■ REQUIRED ACTION
Below are the records; repeat exactly their lines between the line holding "during git operations;" and the line holding "files configure some", inclusive, skipping the pictures.

■ DATA FOR THIS TASK

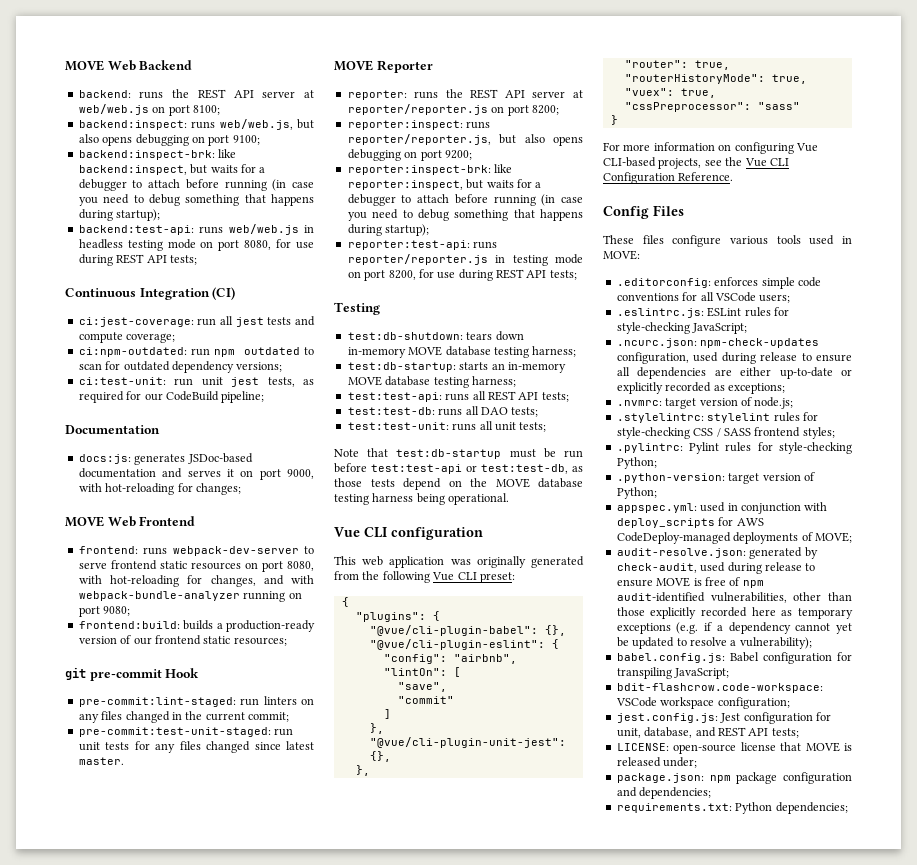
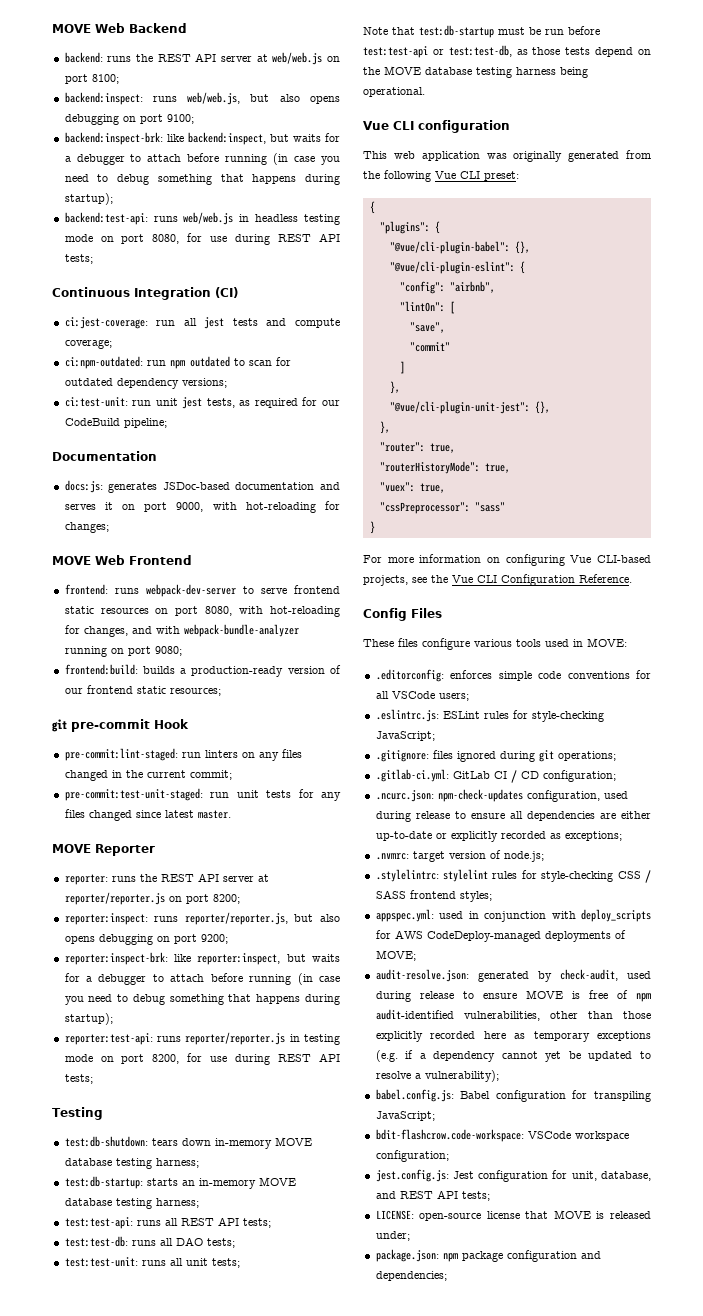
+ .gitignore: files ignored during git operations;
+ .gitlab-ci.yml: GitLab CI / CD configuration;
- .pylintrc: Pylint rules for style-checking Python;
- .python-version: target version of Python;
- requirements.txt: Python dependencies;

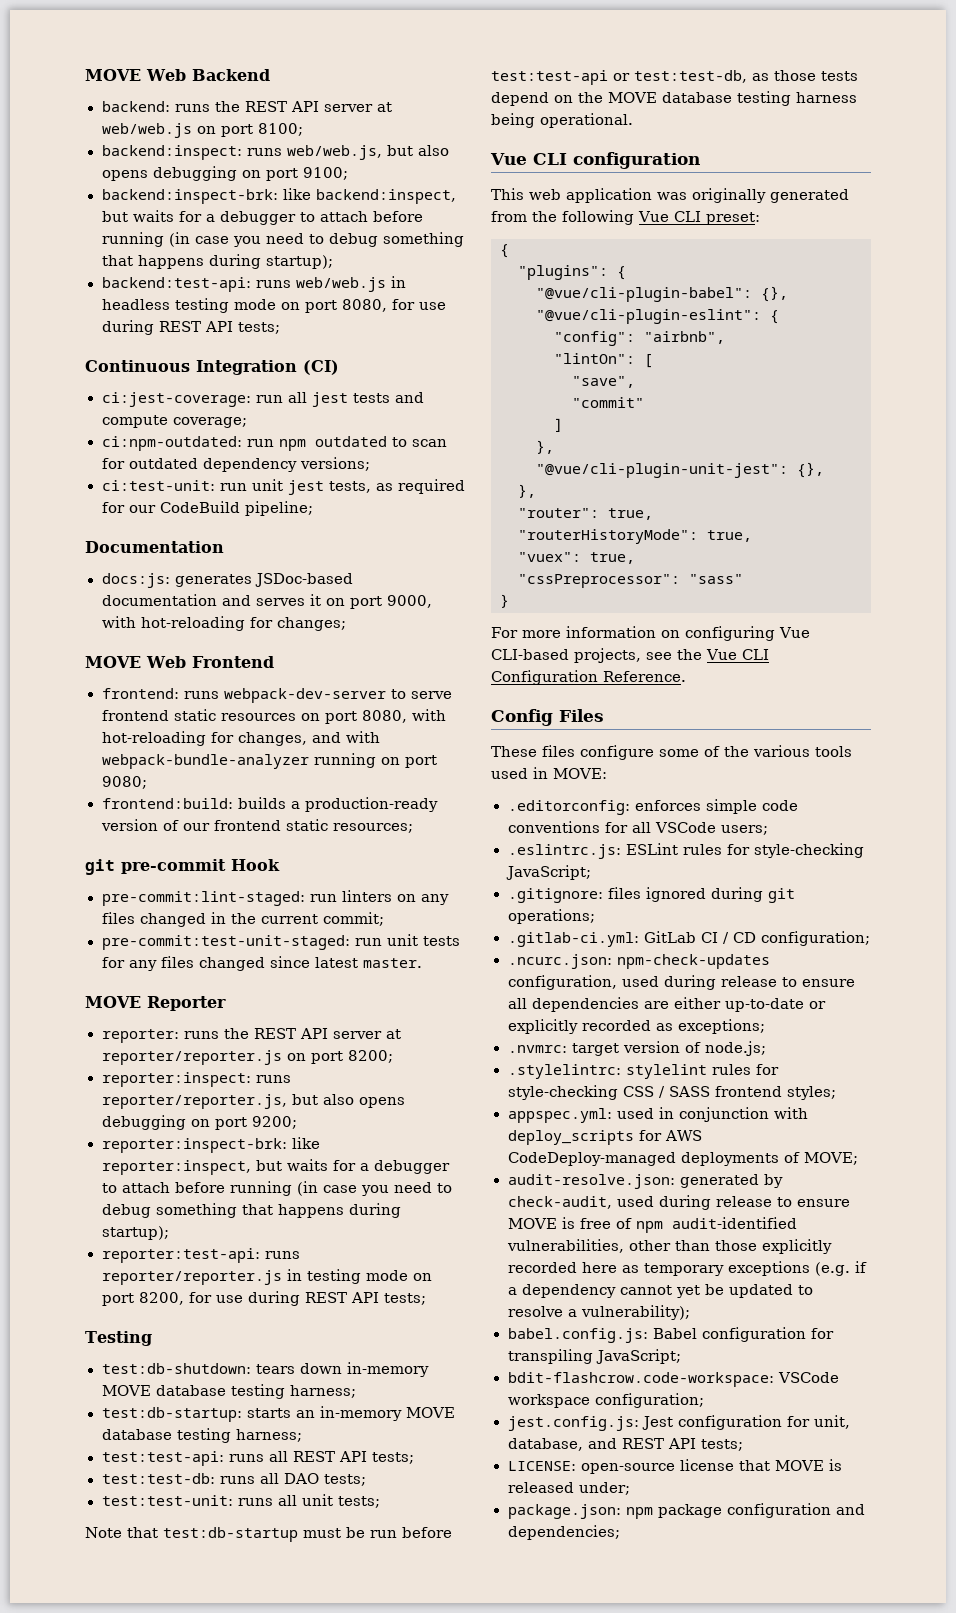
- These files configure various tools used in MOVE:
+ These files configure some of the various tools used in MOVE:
* * *
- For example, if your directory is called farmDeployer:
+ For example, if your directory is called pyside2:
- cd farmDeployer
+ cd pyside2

■ WORKED SOLUTION
+ .gitignore: files ignored during git operations;
+ .gitlab-ci.yml: GitLab CI / CD configuration;
- .pylintrc: Pylint rules for style-checking Python;
- .python-version: target version of Python;
- requirements.txt: Python dependencies;

- These files configure various tools used in MOVE:
+ These files configure some of the various tools used in MOVE:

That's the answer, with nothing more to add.